Wannabe Writer's Ink

Wannabe writer with hobby of art. Stay and you'll glimpse a small piece of my heart.

Early-Stage Language Fears

How often do you think about your language as your mother tongue? How often do you think about how comfortable it is to be surrounded by it?

Talk about things I took for granted. I think about it a lot, now. I think about how this year I'm leaving a predominantly English speaking nation and going to another country with the explicit intent of attending school and immersing to learn their language. Many Japanese people speak English, but that is not the predominant language and--unless they decide otherwise--I should not expect it in my everyday interactions or in the hubbub surrounding a walk down the street or in the music wafting through a shop's sound system. It is their country.

I find irrational fears slithering up. Thoughts like even with twenty years' immersive practice, I will never be able to hold a fluent conversation about deep things like I can in English. Or weird ones like Because of immersion I will drop out of practice using English and my writing skills will degrade.

I know I should be listening to Japanese music and watching anime to accustom my ears more, and moments like that are exactly when I find myself cranking up Flogging Molly and diving into Queen's Gambit and She-Ra and Scott Pilgrim Takes Off and all kinds of English language TV shows and podcasts.

I'm in the early stages of learning Kanji on a site called WaniKani, a site that is excellent both in its teaching method and its programming (Sergey raves up and down about its design, a rarity for him). When teaching a Kanji, the site will often give you several sentences to read so that you get a feel for seeing the Kanji used in context of a full sentence. It gives you the sentence in Japanese and then in English.

I often cover up the English half to test myself on reading, pronunciation, and comprehension. I can pronounce everything, but I don't always understand the sentence I read. Even so, I read and understand some sentences correctly.

Kanji is underlined.

Sentence written in Japanese characters: このは、チワワですか?

Romanji: Kono inu wa, chiwawa desu ka?

Translation: Is this dog a Chihuahua?

I can read that. I can understand that.

That is intensely satisfying. That is insanely terrifying.

I am afraid of drowning in a sea of sounds I do not understand. I am deathly afraid of misunderstandings and miscommunications, even in English. I am afraid of facing a level of aloneness I have never experienced before; that of language isolation.

日本二月中々さむいですよ。

Nihon no nigatsu wa nakanaka samui desu yo.

February in Japan is very cold.

In addition to its lesson on the Kanji for February, this sentence included one kanji taught in a previous lesson and one that will be taught later, but that I'd learned through other means.

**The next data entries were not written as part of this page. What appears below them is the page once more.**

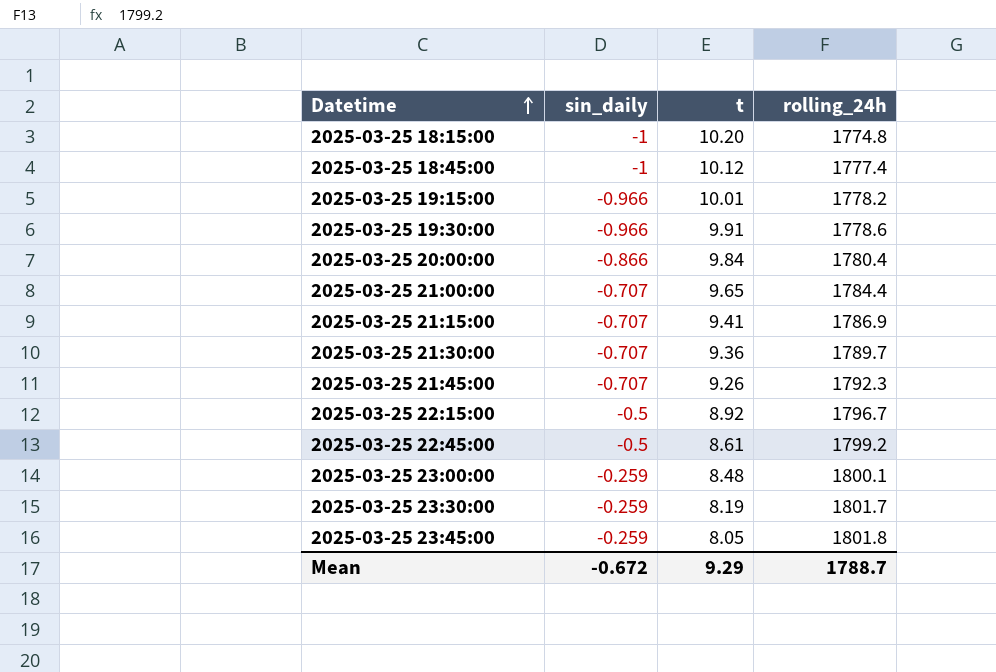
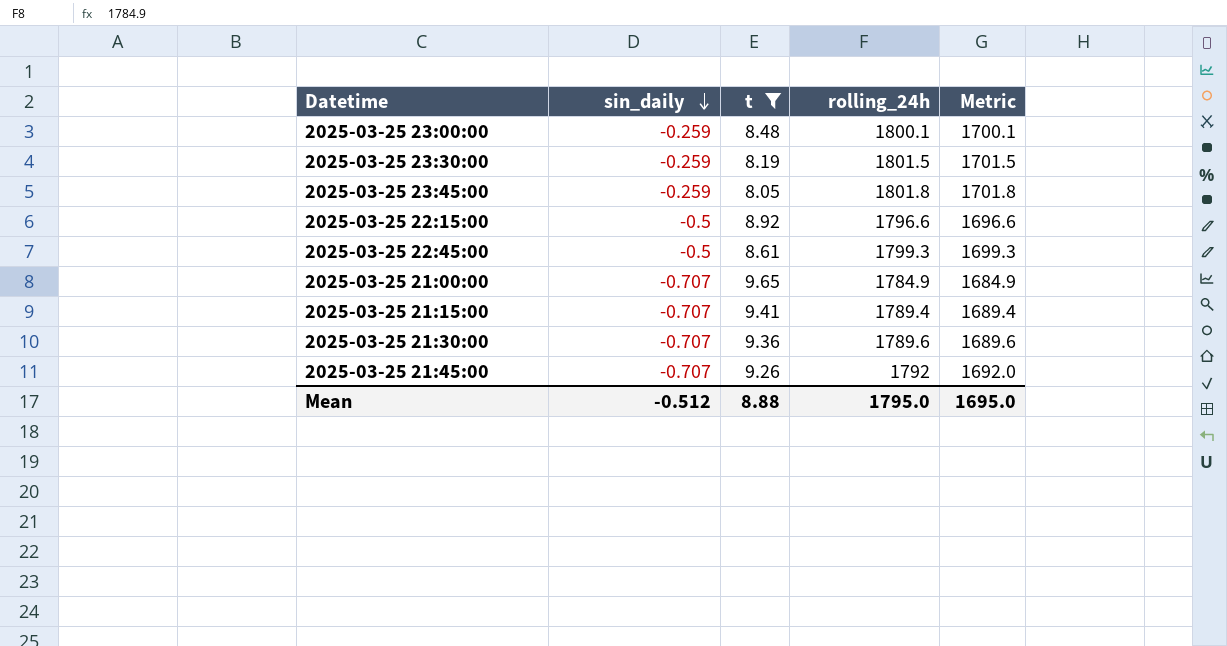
filter: none -> t <= 9.65
row order: Datetime ascending -> sin_daily descending
column Metric | formula: none -> [rolling_24h] - 100
2025-03-25 23:30:00 | rolling_24h: 1801.7 -> 1801.5
2025-03-25 22:15:00 | rolling_24h: 1796.7 -> 1796.6
2025-03-25 22:45:00 | rolling_24h: 1799.2 -> 1799.3
2025-03-25 21:00:00 | rolling_24h: 1784.4 -> 1784.9
2025-03-25 21:15:00 | rolling_24h: 1786.9 -> 1789.4
2025-03-25 21:30:00 | rolling_24h: 1789.7 -> 1789.6
2025-03-25 21:45:00 | rolling_24h: 1792.3 -> 1792
Mean | sin_daily: -0.672 -> -0.512
Mean | t: 9.29 -> 8.88
Mean | rolling_24h: 1788.7 -> 1795.0

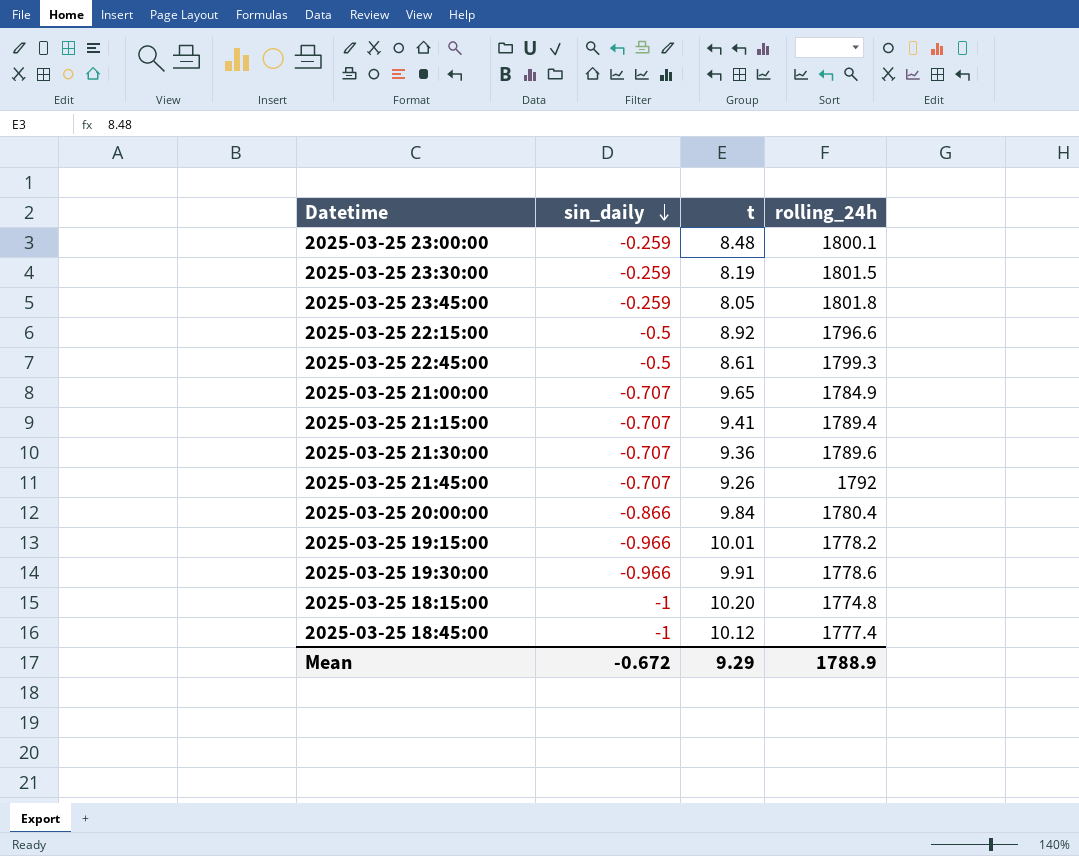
filter: t <= 9.65 -> none
column Metric | formula: [rolling_24h] - 100 -> none
Mean | sin_daily: -0.512 -> -0.672
Mean | t: 8.88 -> 9.29
Mean | rolling_24h: 1795.0 -> 1788.9

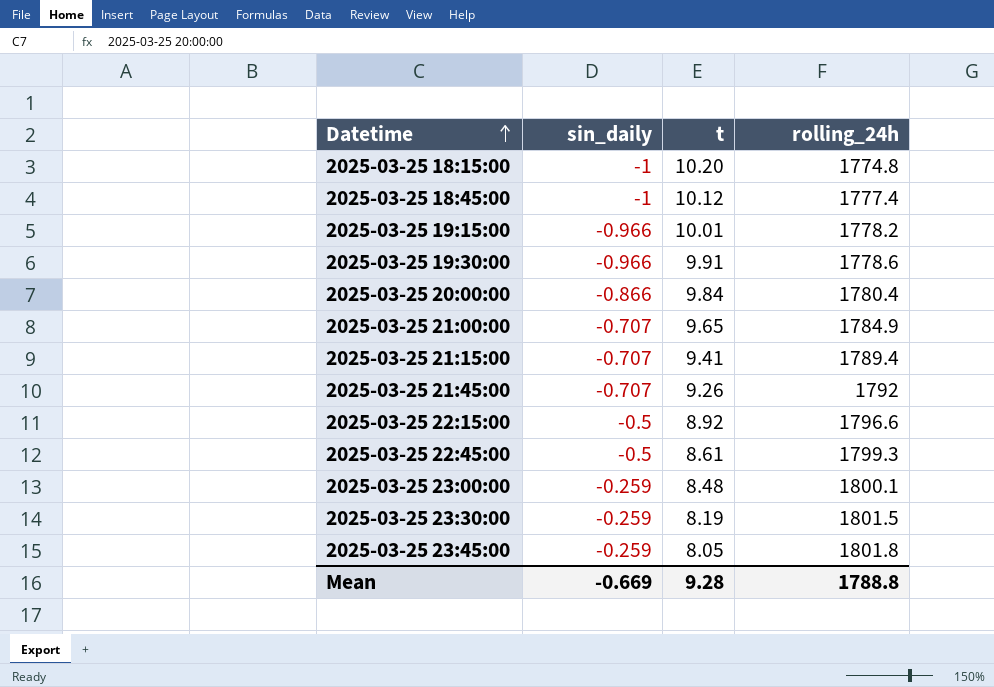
row order: sin_daily descending -> Datetime ascending
row 2025-03-25 21:30:00: -0.707 | 9.36 | 1789.6 -> none
Mean | sin_daily: -0.672 -> -0.669
Mean | t: 9.29 -> 9.28
Mean | rolling_24h: 1788.9 -> 1788.8

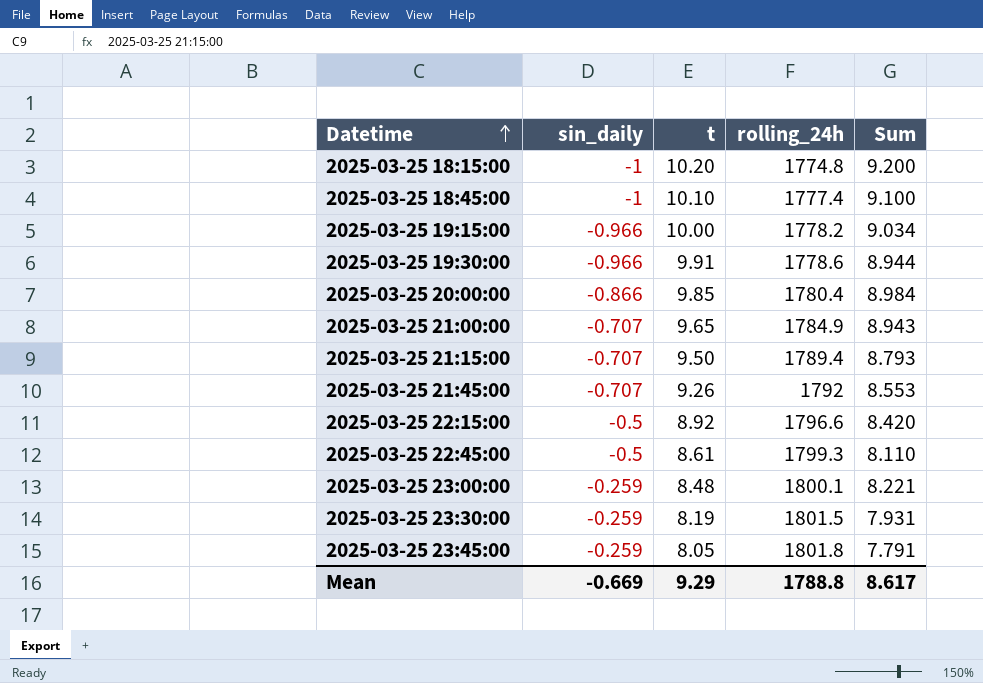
column Sum | formula: none -> [sin_daily] + [t]
2025-03-25 18:45:00 | t: 10.12 -> 10.10
2025-03-25 19:15:00 | t: 10.01 -> 10.00
2025-03-25 20:00:00 | t: 9.84 -> 9.85
2025-03-25 21:15:00 | t: 9.41 -> 9.50
Mean | t: 9.28 -> 9.29

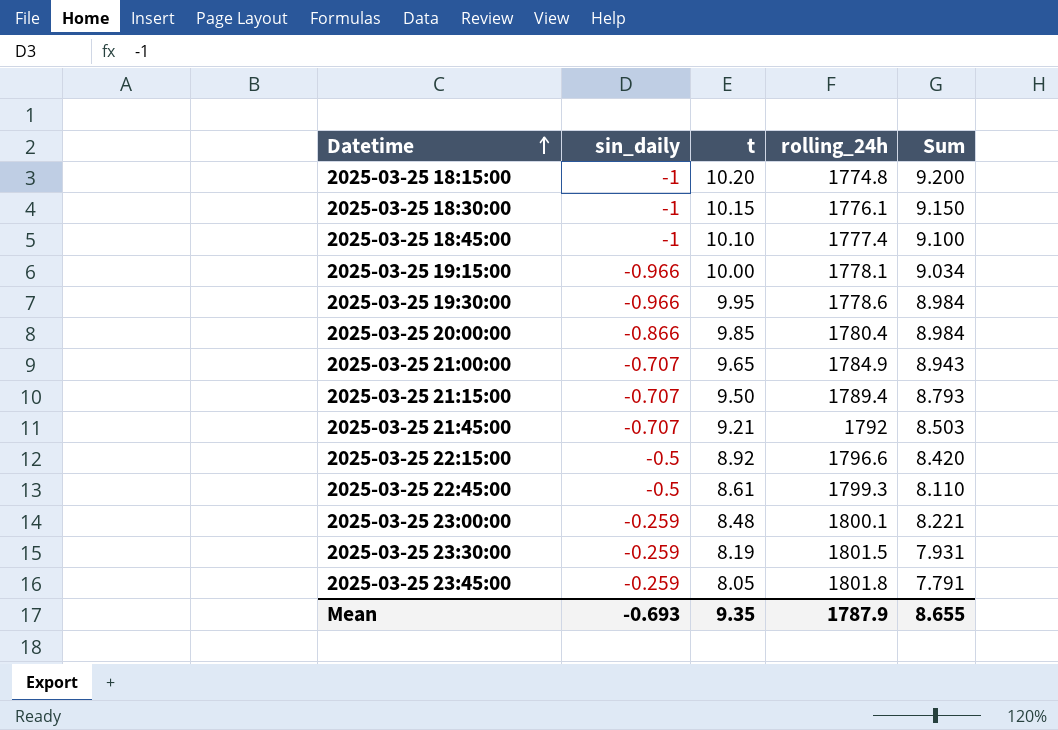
row 2025-03-25 18:30:00: none -> -1 | 10.15 | 1776.1 | 9.150
2025-03-25 19:15:00 | rolling_24h: 1778.2 -> 1778.1
2025-03-25 19:30:00 | t: 9.91 -> 9.95
2025-03-25 19:30:00 | Sum: 8.944 -> 8.984
2025-03-25 21:45:00 | t: 9.26 -> 9.21
2025-03-25 21:45:00 | Sum: 8.553 -> 8.503
Mean | sin_daily: -0.669 -> -0.693
Mean | t: 9.29 -> 9.35
Mean | rolling_24h: 1788.8 -> 1787.9
Mean | Sum: 8.617 -> 8.655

I want to go and experience this adventure. I want to run the other way, screaming. I want to change and grow. I want to hide in my corner with my books and laptop and endless mountains of yarn and never move again.

This isn't learning langauge for a lark. I'm not expanding myself on a whim. This is for keeps. We might stay there. I'm almost thirty-five, can I learn Japanese well enough to have deep, satisfying conversation? Will I fall back on the English-speaking ex-pat community like a crutch?

I slept. I ate. I exercised. I came back to this blog post.

There is still a seedling of anxiety when I turn on my tiny Japanese music playlist on Spotify. The more tired I am, the larger the anxiety blooms.

But I am going to keep going. I am going to listen to this playlist and add music to it. I am going to watch more subtitled anime and try to decipher Japanese language manga. I am going to buckle down and learn ten or fifteen kanji (or associated vocabulary words) per day. I am going to work through the Genki textbook and keep practicing my hiragana and katakana writing.

My brain alternates between screaming about how I'll never be able to do this and nattering about how alone I'll be. But my brain has a long history of lying to me and stopping me from expanding in directions I've needed to grow.

あの女の子天才だ。

Ano onnanoko wa tensai da.

That girl is a genius.

Keep on keeping on. Japan, here we come.